The Balearic Federation of Fishermen's Guilds has acknowledge that since December 15 there’s been virtually no daffodil, so catches focused mainly on the cabotí and yielded about 9 tons.

Fishermen in Palma bay.

The Sector usually recovers with the start of the lobster campaign with fishermen allowed to catch lobster until August 3, but there are a number of factors to consider.

“The outcome of the campaign will largely depend on the evolution of the coronavirus pandemic, the Restaurant Sector being open and the economy in general,” said Federation President, Domingo Bonnín, who stressed that it depends more on adaptation to varying demand than it does on kilos of fish. Last year there was a massive reduction in catches, because of the coronavirus restrictions, the State of Alarm and the diversification of catches.

"We have boats that don’t work with lobster, they focus on bluefin tuna fishing," he said.

Diversification

The tuna season begins on Tuesday with 102 boats and the campaign will last until December 31. It's management model was set by the Balearic Federation and is aimed at diversification, "which is very beneficial for marine resources and for our economy as a sector," explains Bonnin.

The 2021 quota allocated for fishermen in the Balearic Islands is 61,345 kilos, with a maximum of two pieces per boat per day.

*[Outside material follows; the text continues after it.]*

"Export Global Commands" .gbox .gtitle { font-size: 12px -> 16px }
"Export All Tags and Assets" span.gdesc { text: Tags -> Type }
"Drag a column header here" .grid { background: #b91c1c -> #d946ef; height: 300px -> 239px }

"We have high expectations for this year, given the good result of the previous campaign," he said.

‘Bou’ boats

The 22 trawlers in the Balearic fleet have suffered a reduction in activity due to mandatory strikes and the European Union approval in December of a further reduction in fishing effort.

"This will mean a practical reduction of 30% in activity," said Bonnín who pointed out that 3 years ago these boats worked an average of 220 days a year; in 2020 that was reduced to 200 days and this year it will be limited to 182-183.